WHAT YOU ARE ASKED TO DO = Whenever the word "SISTEMAS" appears in a line of the data below, copy that line.

Records from a dataset:
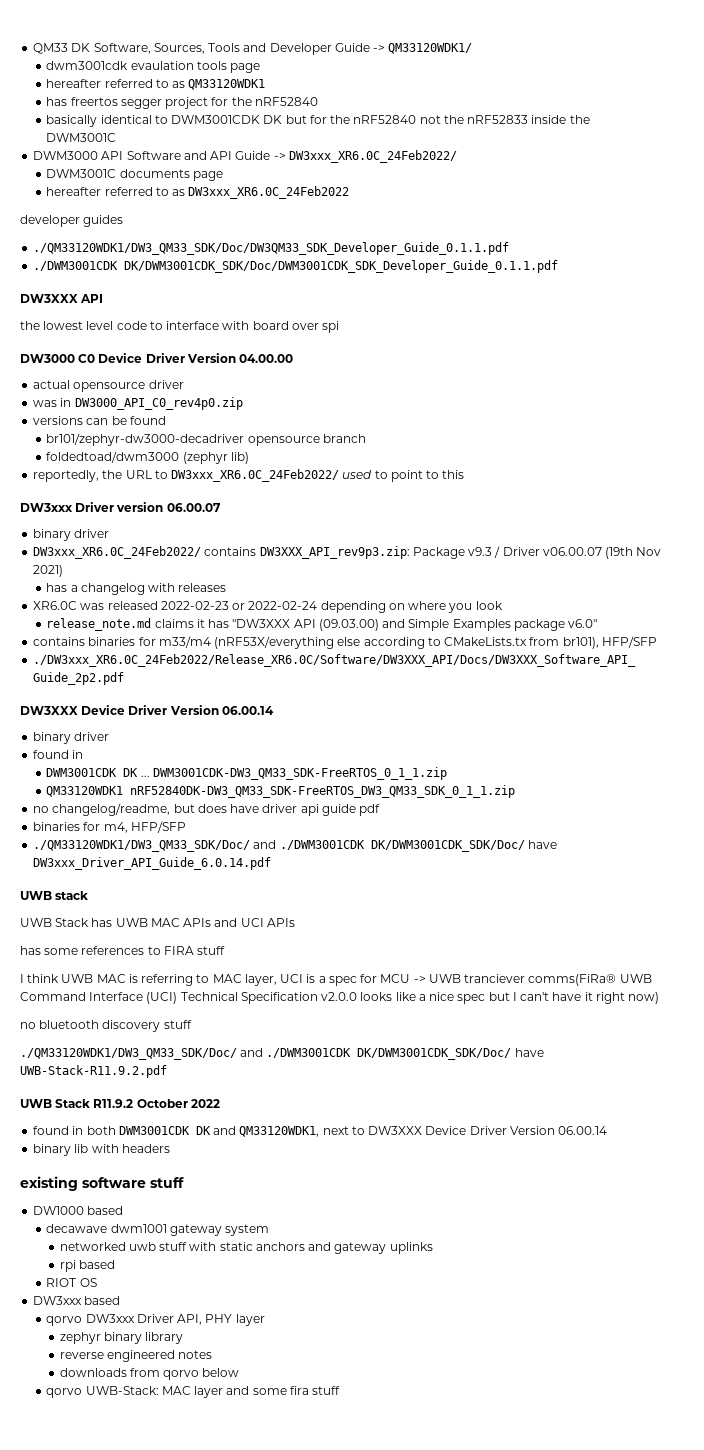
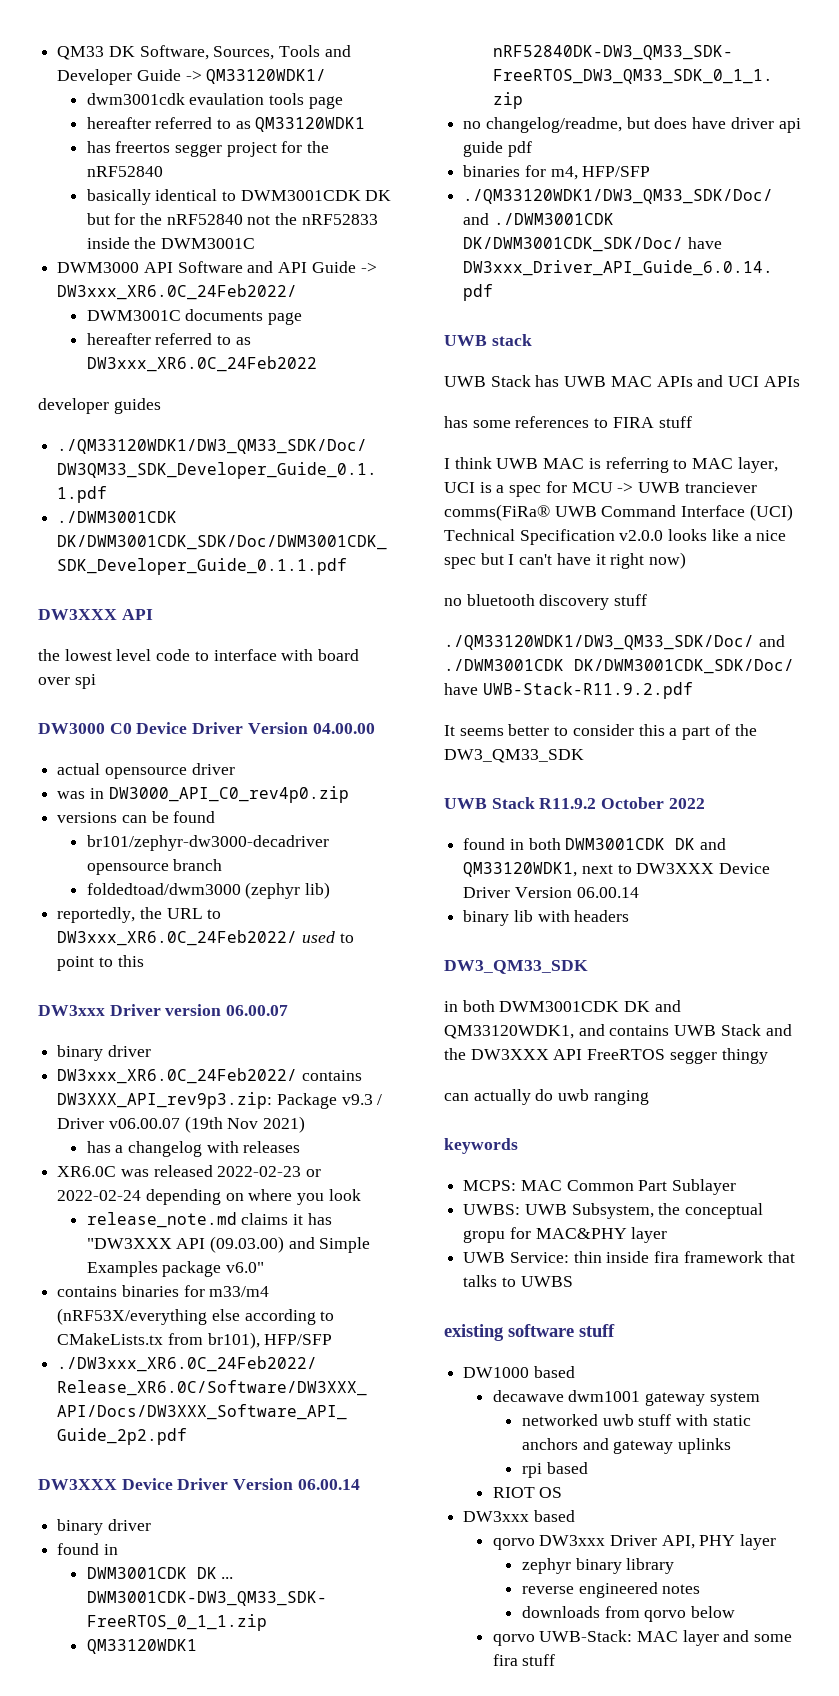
+ It seems better to consider this a part of the DW3_QM33_SDK
  binary lib with headers
+ DW3_QM33_SDK
+ in both DWM3001CDK DK and QM33120WDK1, and contains UWB Stack and the DW3XXX API FreeRTOS segger thingy
+ can actually do uwb ranging
+ keywords
+ MCPS: MAC Common Part Sublayer
+ UWBS: UWB Subsystem, the conceptual gropu for MAC&PHY layer
+ UWB Service: thin inside fira framework that talks to UWBS

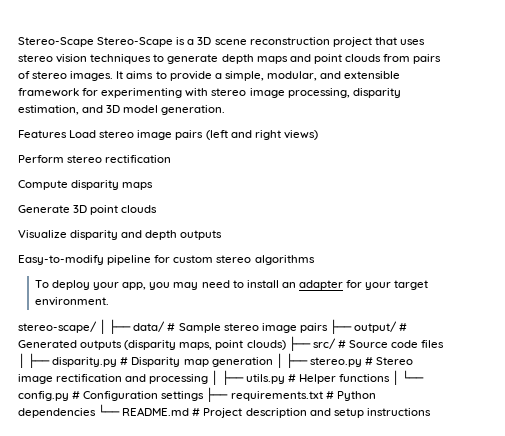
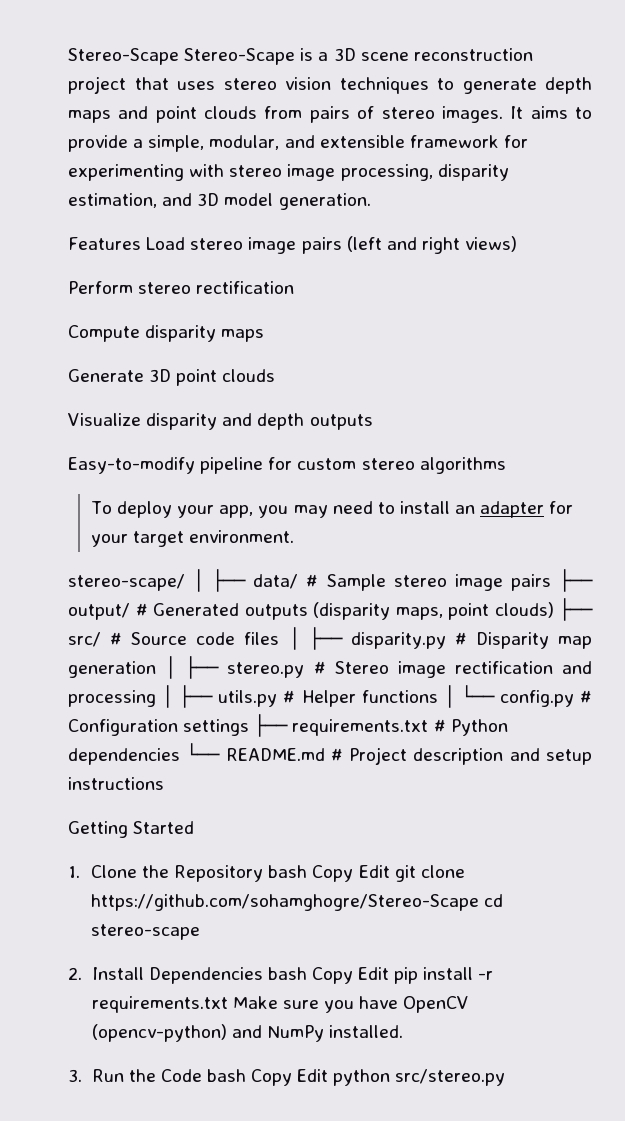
+ Getting Started
+ 1. Clone the Repository bash Copy Edit git clone https://github.com/sohamghogre/Stereo-Scape cd stereo-scape
+ 2. Install Dependencies bash Copy Edit pip install -r requirements.txt Make sure you have OpenCV (opencv-python) and NumPy installed.
+ 3. Run the Code bash Copy Edit python src/stereo.py

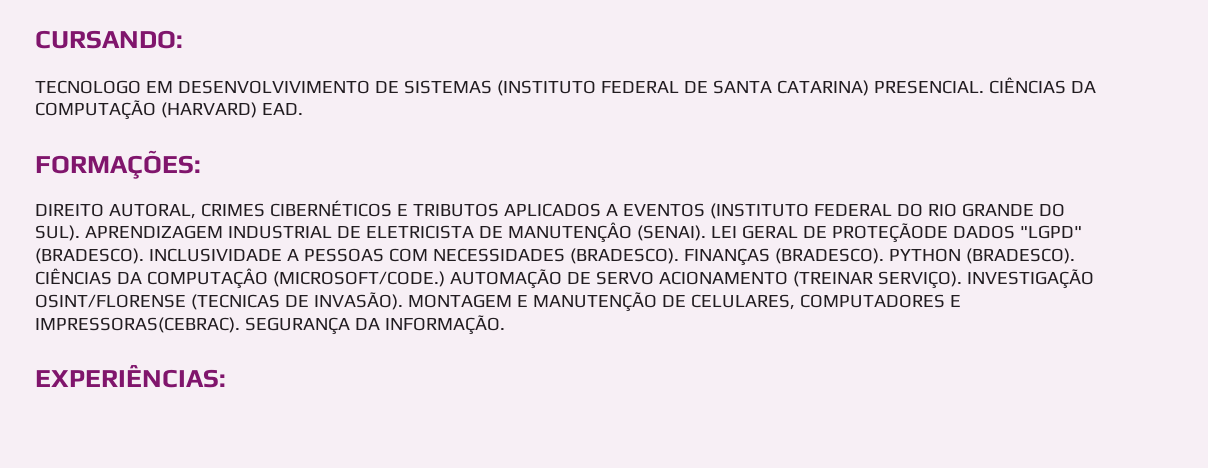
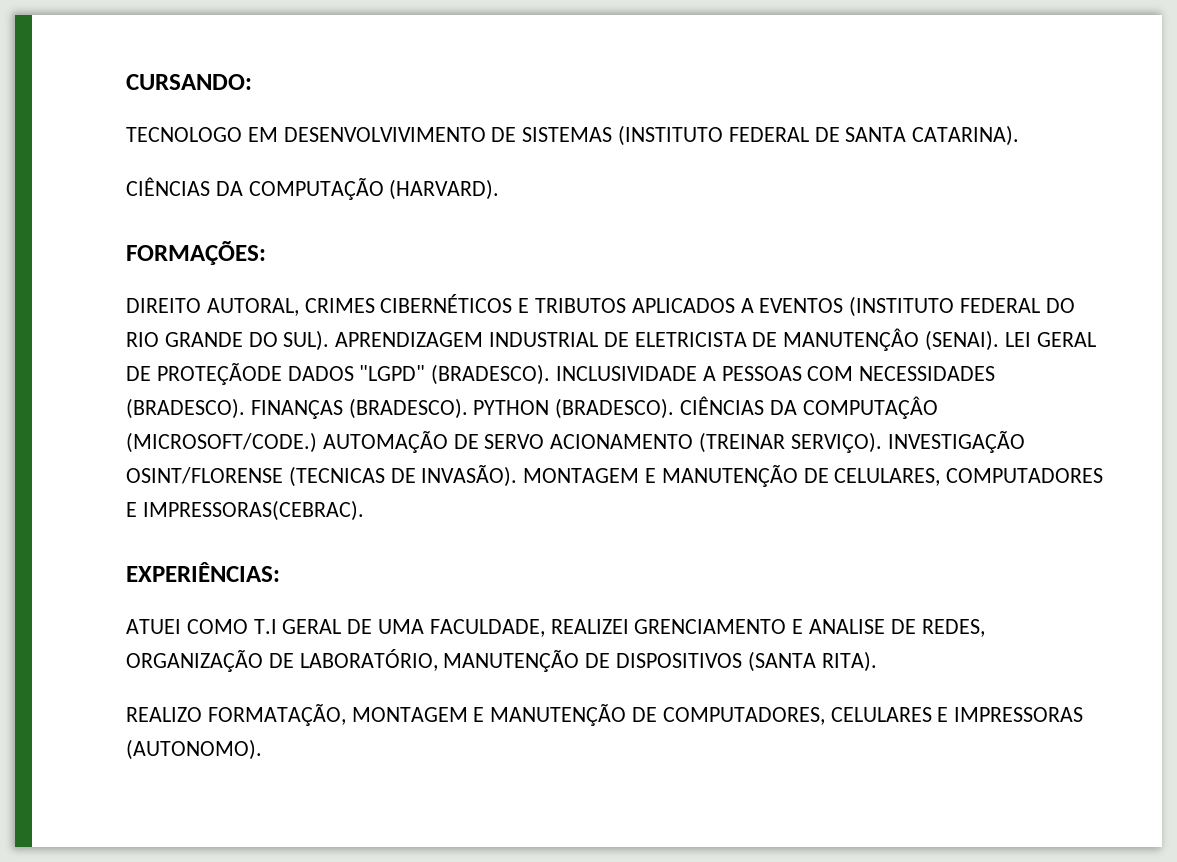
- TECNOLOGO EM DESENVOLVIVIMENTO DE SISTEMAS (INSTITUTO FEDERAL DE SANTA CATARINA) PRESENCIAL. CIÊNCIAS DA COMPUTAÇÃO (HARVARD) EAD.
+ TECNOLOGO EM DESENVOLVIVIMENTO DE SISTEMAS (INSTITUTO FEDERAL DE SANTA CATARINA).
+ CIÊNCIAS DA COMPUTAÇÃO (HARVARD).
- MONTAGEM E MANUTENÇÃO DE CELULARES, COMPUTADORES E IMPRESSORAS(CEBRAC). SEGURANÇA DA INFORMAÇÃO.
+ MONTAGEM E MANUTENÇÃO DE CELULARES, COMPUTADORES E IMPRESSORAS(CEBRAC).
  EXPERIÊNCIAS:
+ ATUEI COMO T.I GERAL DE UMA FACULDADE, REALIZEI GRENCIAMENTO E ANALISE DE REDES, ORGANIZAÇÃO DE LABORATÓRIO, MANUTENÇÃO DE DISPOSITIVOS (SANTA RITA).
+ REALIZO FORMATAÇÃO, MONTAGEM E MANUTENÇÃO DE COMPUTADORES, CELULARES E IMPRESSORAS (AUTONOMO).

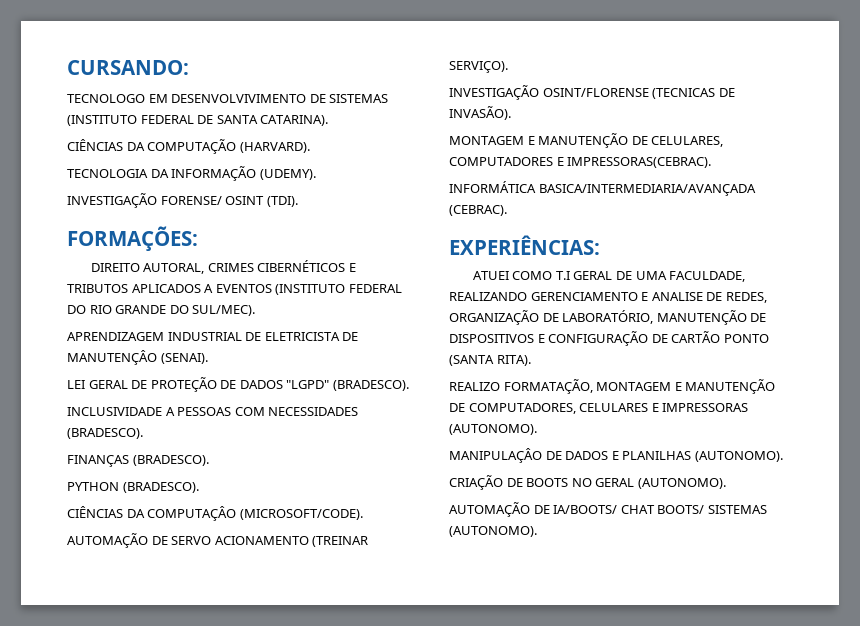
+ TECNOLOGIA DA INFORMAÇÃO (UDEMY).
+ INVESTIGAÇÃO FORENSE/ OSINT (TDI).
- DIREITO AUTORAL, CRIMES CIBERNÉTICOS E TRIBUTOS APLICADOS A EVENTOS (INSTITUTO FEDERAL DO RIO GRANDE DO SUL). APRENDIZAGEM INDUSTRIAL DE ELETRICISTA DE MANUTENÇÂO (SENAI). LEI GERAL DE PROTEÇÃODE DADOS "LGPD" (BRADESCO). INCLUSIVIDADE A PESSOAS COM NECESSIDADES (BRADESCO). FINANÇAS (BRADESCO). PYTHON (BRADESCO). CIÊNCIAS DA COMPUTAÇÂO (MICROSOFT/CODE.) AUTOMAÇÃO DE SERVO ACIONAMENTO (TREINAR SERVIÇO). INVESTIGAÇÃO OSINT/FLORENSE (TECNICAS DE INVASÃO). MONTAGEM E MANUTENÇÃO DE CELULARES, COMPUTADORES E IMPRESSORAS(CEBRAC).
+ DIREITO AUTORAL, CRIMES CIBERNÉTICOS E TRIBUTOS APLICADOS A EVENTOS (INSTITUTO FEDERAL DO RIO GRANDE DO SUL/MEC).
+ APRENDIZAGEM INDUSTRIAL DE ELETRICISTA DE MANUTENÇÂO (SENAI).
+ LEI GERAL DE PROTEÇÃO DE DADOS "LGPD" (BRADESCO).
+ INCLUSIVIDADE A PESSOAS COM NECESSIDADES (BRADESCO).
+ FINANÇAS (BRADESCO).
+ PYTHON (BRADESCO).
+ CIÊNCIAS DA COMPUTAÇÂO (MICROSOFT/CODE).
+ AUTOMAÇÃO DE SERVO ACIONAMENTO (TREINAR SERVIÇO).
+ INVESTIGAÇÃO OSINT/FLORENSE (TECNICAS DE INVASÃO).
+ MONTAGEM E MANUTENÇÃO DE CELULARES, COMPUTADORES E IMPRESSORAS(CEBRAC).
+ INFORMÁTICA BASICA/INTERMEDIARIA/AVANÇADA (CEBRAC).
- ATUEI COMO T.I GERAL DE UMA FACULDADE, REALIZEI GRENCIAMENTO E ANALISE DE REDES, ORGANIZAÇÃO DE LABORATÓRIO, MANUTENÇÃO DE DISPOSITIVOS (SANTA RITA).
+ ATUEI COMO T.I GERAL DE UMA FACULDADE, REALIZANDO GERENCIAMENTO E ANALISE DE REDES, ORGANIZAÇÃO DE LABORATÓRIO, MANUTENÇÃO DE DISPOSITIVOS E CONFIGURAÇÃO DE CARTÃO PONTO (SANTA RITA).
+ MANIPULAÇÂO DE DADOS E PLANILHAS (AUTONOMO).
+ CRIAÇÃO DE BOOTS NO GERAL (AUTONOMO).
+ AUTOMAÇÃO DE IA/BOOTS/ CHAT BOOTS/ SISTEMAS (AUTONOMO).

THE COMPLETED TASK =
- TECNOLOGO EM DESENVOLVIVIMENTO DE SISTEMAS (INSTITUTO FEDERAL DE SANTA CATARINA) PRESENCIAL. CIÊNCIAS DA COMPUTAÇÃO (HARVARD) EAD.
+ TECNOLOGO EM DESENVOLVIVIMENTO DE SISTEMAS (INSTITUTO FEDERAL DE SANTA CATARINA).
+ AUTOMAÇÃO DE IA/BOOTS/ CHAT BOOTS/ SISTEMAS (AUTONOMO).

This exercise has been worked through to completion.